Why did China make these changes? So many kids won’t get families now that you can’t adopt two at once, reuse your dossier, or adopt if you are a large family!

At the beginning of the document, China stated that this criteria is “in order to further promote the scientific and standardized level of inter-country adoption, and implement our working principle “everything for the children.” As far as I’m aware, adopting two at once was only an option in the US so they might see eliminating that as standardizing the level of inter-country adoption. This could also refer to bringing their requirements in alignment with those of other countries. If you look at the requirements of other country programs you will find that most say you can adopt a single child, specify a maximum number of children in the home, do not allow you to adopt with a baby or toddler in the home, and say that you must wait 1 or 2 years between adoptions.

These are common requirements because they are in alignment with what is considered best social work practices. Adopting a single child at a time and having over a year between adoptions allows the parents to focus on the physical and emotional needs of their new child. The same goes for not allowing an adoption with a child under age three in the home. The requirements state that “Parents should have enough time and energy to take care of the minors in the home, including the prospective adoptee.” Babies and toddlers require a lot of focused attention, the same as newly adopted children. A family who has six in the home who are spread out over a large age range will qualify sooner than a family with six under the age of five, which I have seen happen when families with young children adopt multiple children at once and have back to back adoptions.
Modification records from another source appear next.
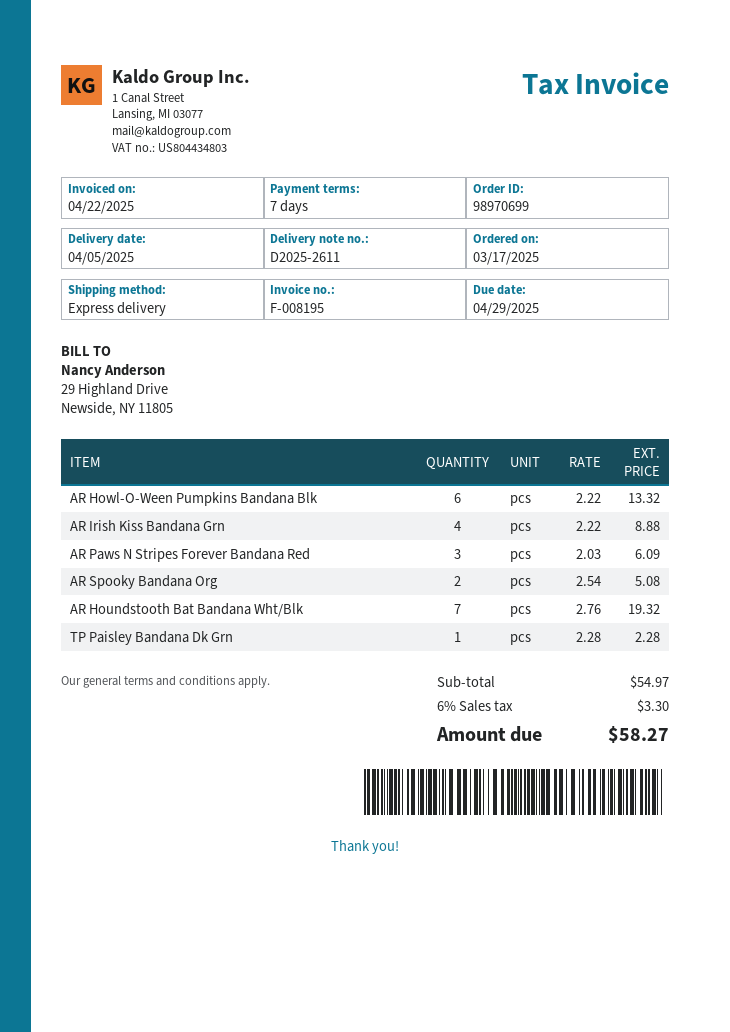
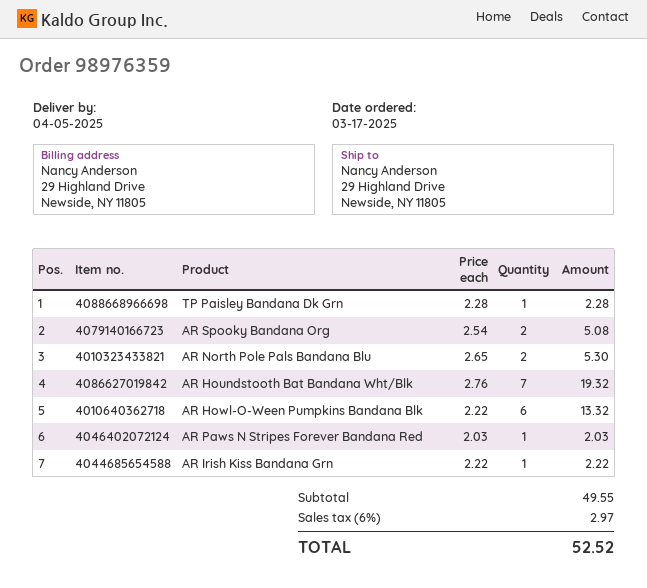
order number: 98970699 -> 98976359
AR Irish Kiss Bandana Grn: 4 x 2.22 = 8.88 -> 1 x 2.22 = 2.22
AR Paws N Stripes Forever Bandana Red: 3 x 2.03 = 6.09 -> 1 x 2.03 = 2.03
AR North Pole Pals Bandana Blu: none -> 2 x 2.65 = 5.30
subtotal: 54.97 -> 49.55
tax: 6% = 3.30 -> 6% = 2.97
total: 58.27 -> 52.52

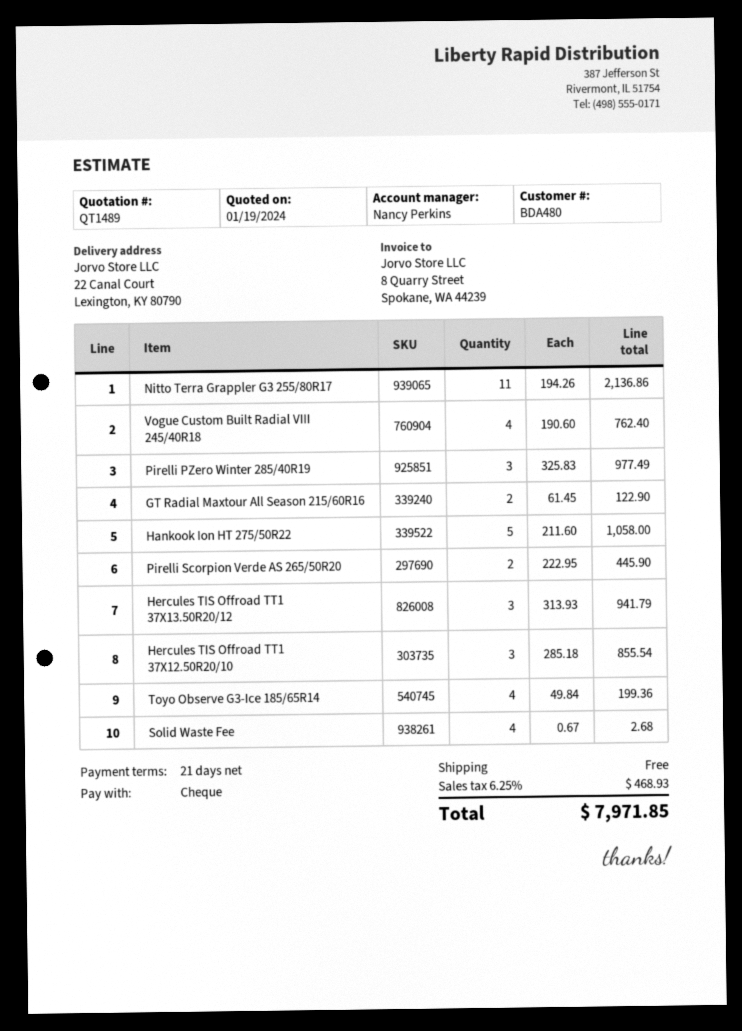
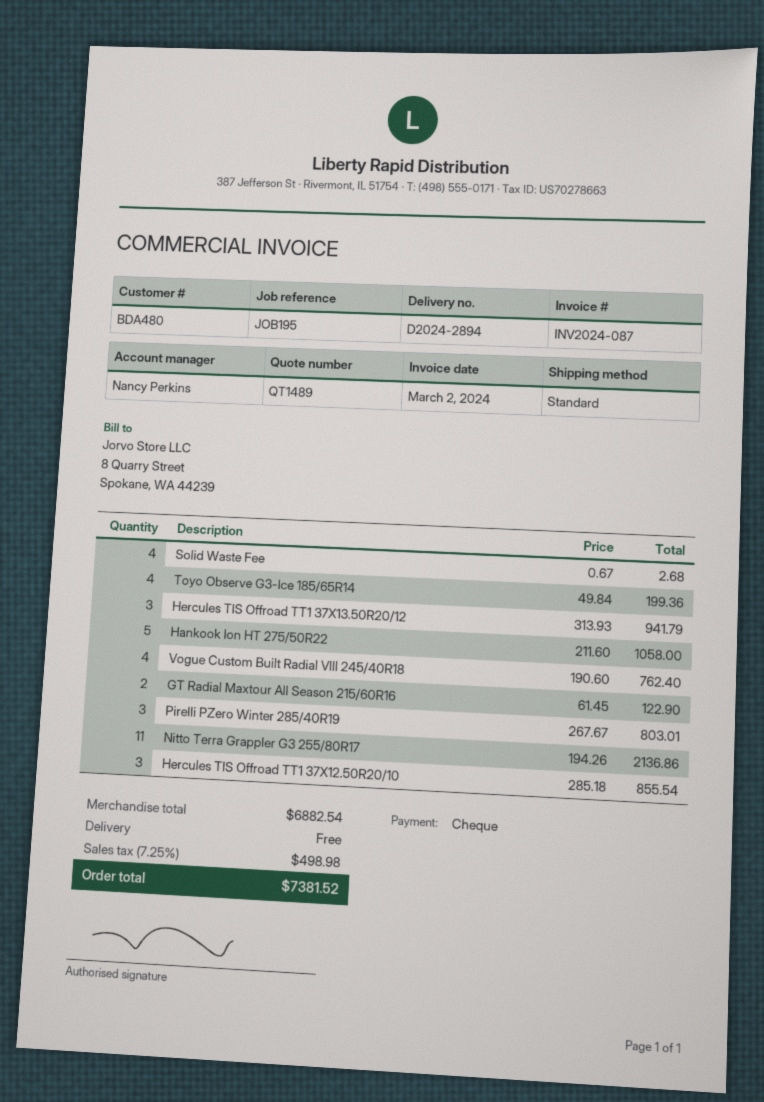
Pirelli PZero Winter 285/40R19: 3 x 325.83 = 977.49 -> 3 x 267.67 = 803.01
Pirelli Scorpion Verde AS 265/50R20: 2 x 222.95 = 445.90 -> none
tax: 6.25% = 468.93 -> 7.25% = 498.98
total: 7971.85 -> 7381.52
It is very difficult to realize that you are no longer eligible to adopt from China. These new guidelines mean that our own family is no longer eligible. Even though we had no plans to adopt again, choosing not to adopt feels different from China saying you do not have the option. For many families it feels as if China is saying their family is no longer good enough, even though prior to this week you were good enough. People are looking at the children who would not be in their family if these policies had been in place previously and wondering why China now feels it isn’t in their child’s interest to be there. I understand all of these feeling. This is really hard for those families who love China and who love the children there who need families.

However, we have to keep in mind that China does not have to have an international adoption program at all. We do not have any entitlement to their children. The new rules are much closer to the rules they have had in place for the majority of the program. We have heard that China is very concerned about the amount of disruptions and dissolutions. Every single week, there are families who travel to China but decide not to adopt the child they were in process for. Perhaps China has concluded that the experiment in looser guidelines did not have good outcomes. That view might be oversimplified (certainly the special needs of the children now are greater than they were seven years ago), but even so, they are making this decision because they feel it is in the best interest of the children they place. I know many wonderful adoptive families who have more than six children, have young children, or who have adopted multiple unrelated children at once who disagree, but in the end, we have to choose to be thankful for the great number of children who were able to find families before China decided to restrict the parent criteria.

If you would like to consider another country’s adoption program, I would suggest you check program requirements at the US State Department website. Be sure to see how many adoptions occur from that country per year. A very low number indicates it is difficult to adopt from, even if an agency might say it is a good option. You can check program eligibility requirements and find agencies who have a program with that country at Rainbow Kids. For example, if you are no longer eligible to adopt from China because of family size, you might want to look at Poland, Hong Kong, Colombia, or Bulgaria.